Jusqu’à présent, le premier pari a été étonnamment perdu. Le front syndical et politique résiste, malgré les rumeurs propagées notamment par Le Figaro ces derniers jours. En revanche, il est certain que le vote définitif de la réforme sera plus problématique pour le mouvement. Un scénario à la CPE – vote, puis neutralisation de la loi sous le seul effet des manifestations persistantes – n’est pas tellement probable, pour la simple et bonne raison que Nicolas Sarkozy n’est pas Jacques Chirac, et qu’il a déjà amplement démontré que le souci de la cohésion nationale ne prime absolument pas, chez lui, les intérêts personnels et électoralistes. Il faut donc imaginer d’autres façons de continuer la mobilisation, pas nécessairement en substitution, mais en complément et en renforcement des manifestations.

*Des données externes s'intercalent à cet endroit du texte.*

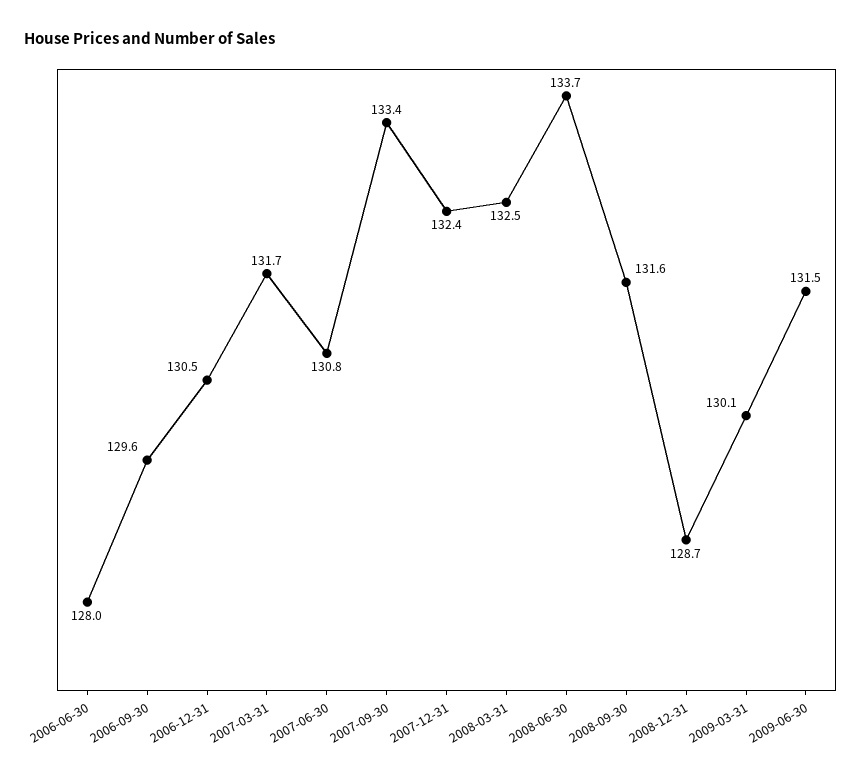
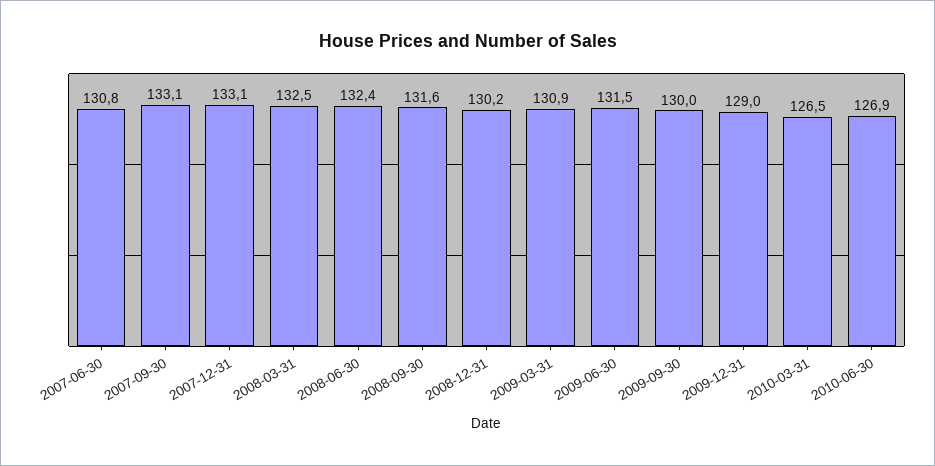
2006-06-30: 128 -> none
2006-09-30: 129.6 -> none
2006-12-31: 130.5 -> none
2007-03-31: 131.7 -> none
2007-09-30: 133.4 -> 133.1
2007-12-31: 132.4 -> 133.1
2008-06-30: 133.7 -> 132.4
2008-12-31: 128.7 -> 130.2
2009-03-31: 130.1 -> 130.9
2009-09-30: none -> 130
2009-12-31: none -> 129
2010-03-31: none -> 126.5
2010-06-30: none -> 126.9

La gauche politique et syndicale a justement mis en place, avec succès, un type de mobilisation original l’an dernier : la votation citoyenne sur la privatisation de la poste. On se souvient comment l’initiative avait été un succès – près de 10 000 lieux de vote en France, cogérés par les différentes organisations, et peut-être 2 millions de votants – alors même que l’expérience était inédite, et visait un sujet certes prégnant pour nombre de Français, mais incontestablement moins que ne le sont les retraites. Bien entendu, le résultat d’un tel vote n’a pas de valeur juridique, et ne remplace pas le vrai référendum que réclament plusieurs responsables politiques et syndicaux, mais il contribue à maintenir la pression sur un gouvernement légiférant contre la volonté générale, et présenterait en outre plusieurs avantages dans la situation présente.

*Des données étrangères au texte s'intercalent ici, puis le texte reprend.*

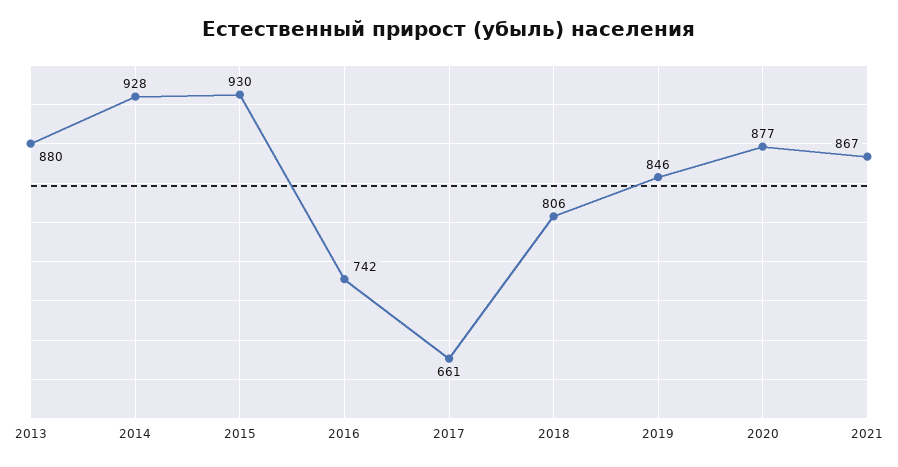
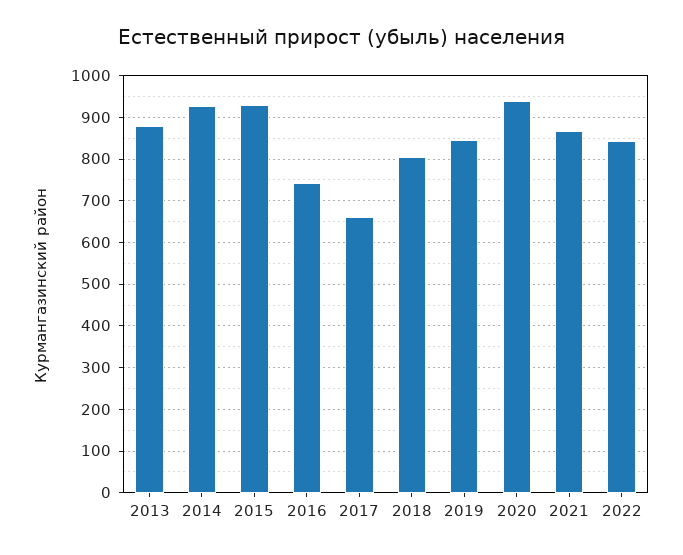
2020: 877 -> 940
2022: none -> 840

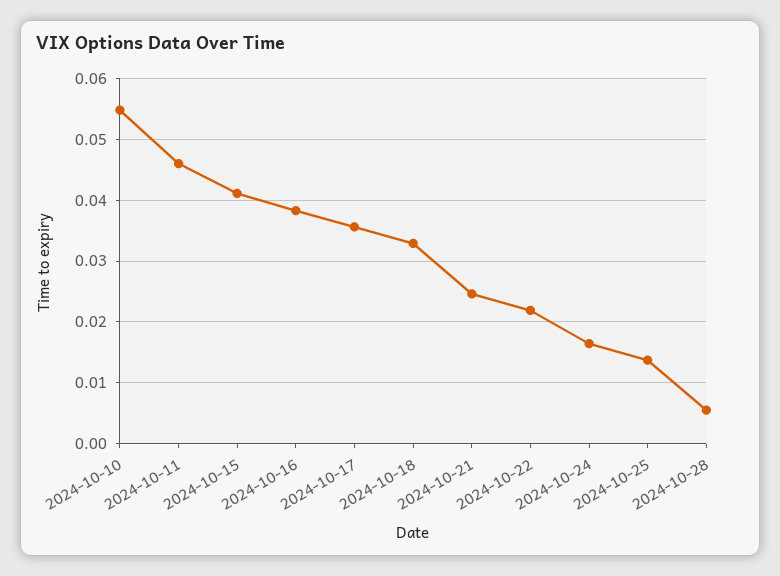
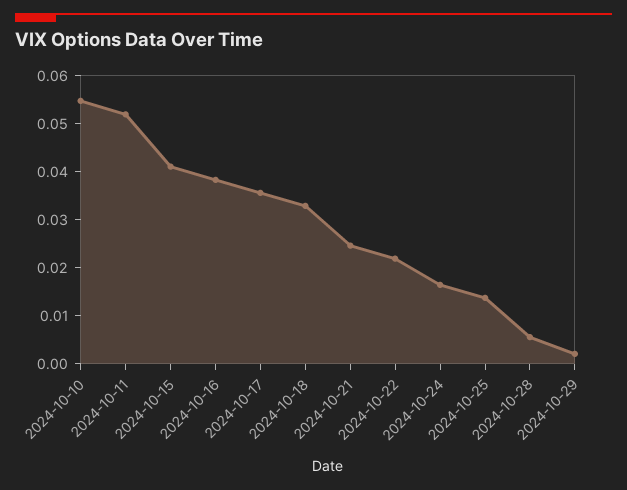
2024-10-11: 0.046 -> 0.052
2024-10-29: none -> 0.002

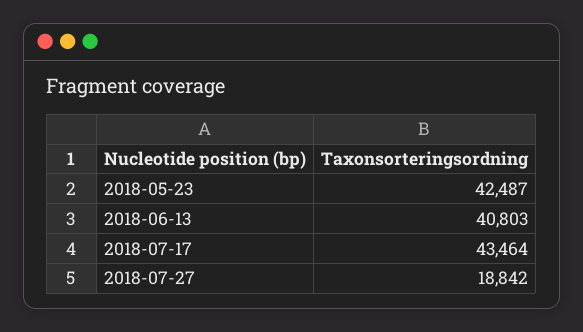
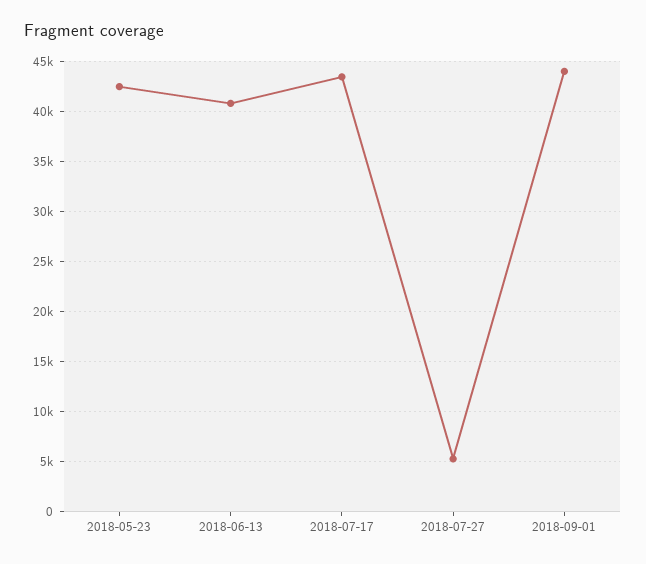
2018-07-27: 18842 -> 5000
2018-09-01: none -> 44000

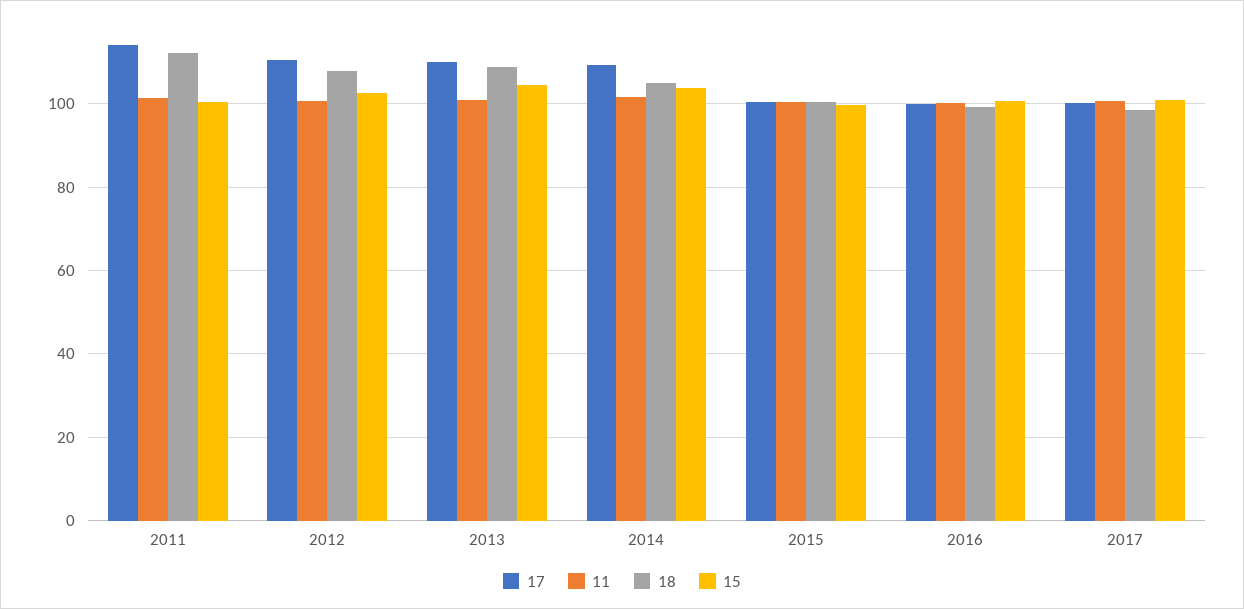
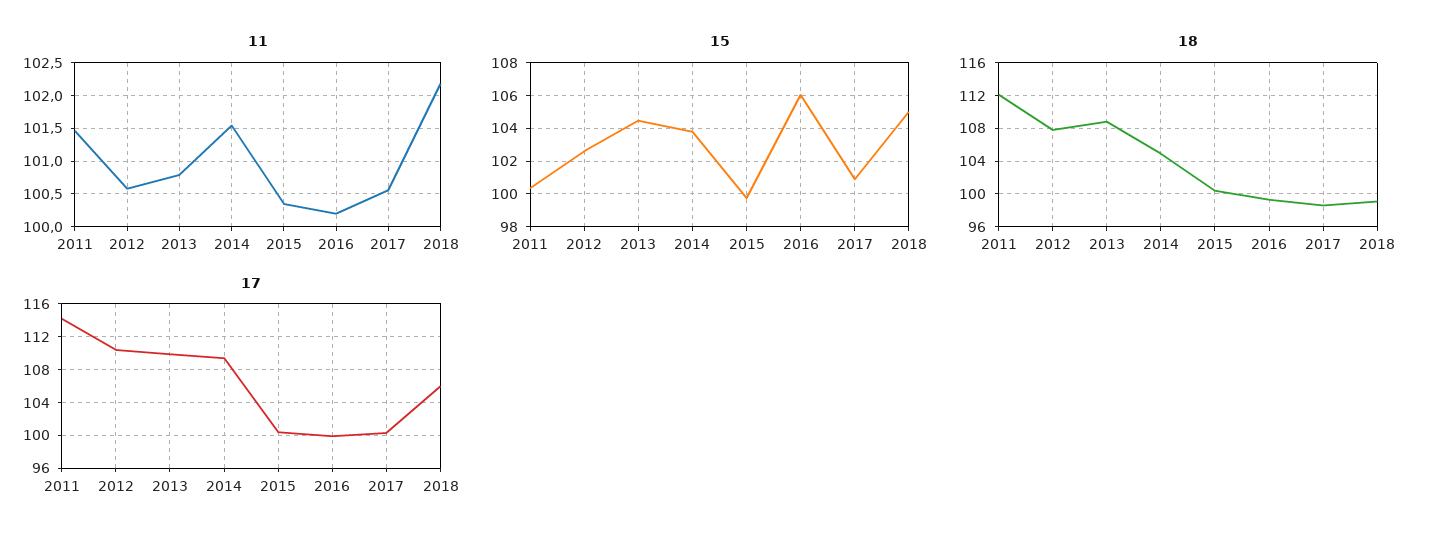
15, 2016: 100 -> 106
11, 2018: none -> 102.2
15, 2018: none -> 105
18, 2018: none -> 99
17, 2018: none -> 106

Premièrement, il permettrait de prouver l’ampleur de la désapprobation populaire pour l’actuel projet de réforme. Les sondages se suivent et se ressemblent : Nicolas Sarkozy et François Fillon ne réunissent pas une majorité de Français derrière leur plan, bien au contraire. Mais le gouvernement a beau jeu de soutenir que les manifestants, aussi nombreux soient-ils, ne représentent qu’une minorité agissante et radicalisée, et que la majorité silencieuse qui ne sort pas dans la rue soutient le projet UMP. Une votation citoyenne, a contrario, permettrait de traduire concrètement ce qu’indiquent les sondages, et donnerait l’occasion à tous les Français qui sont opposés à la réforme – mais ne peuvent ou ne veulent faire grève et manifester – d’exprimer leur position simplement et rapidement.

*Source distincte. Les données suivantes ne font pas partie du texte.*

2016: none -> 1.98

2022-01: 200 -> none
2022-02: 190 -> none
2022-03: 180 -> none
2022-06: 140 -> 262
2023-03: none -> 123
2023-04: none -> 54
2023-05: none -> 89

Deuxièmement, l’organisation d’une grande votation donnerait l’occasion d’inverser la tendance actuelle, encouragée par le gouvernement et la presse de droite – la tendance qui va dans le sens d’une radicalisation du mouvement et surtout de l’image du mouvement, sur fond de casse (parfois douteuse) et de blocages. Alors que la phraséologie officielle se délecte désormais quotidiennement de la condamnation des « casseurs » et de la « prise en otage » des honnêtes citoyens, l’organisation du scrutin populaire que refuse le pouvoir permettrait de montrer clairement qui est responsable et respectueux de la démocratie, et qui ne l’est pas. Les forces mobilisées actuellement sur les seuls lieux occupés, et trajets de manifestation, pourraient s’installer et se montrer sur l’ensemble de l’espace public, invitant la population à se prononcer, et faisant parallèlement de la pédagogie sur la réforme gouvernementale et ses conséquences réelles.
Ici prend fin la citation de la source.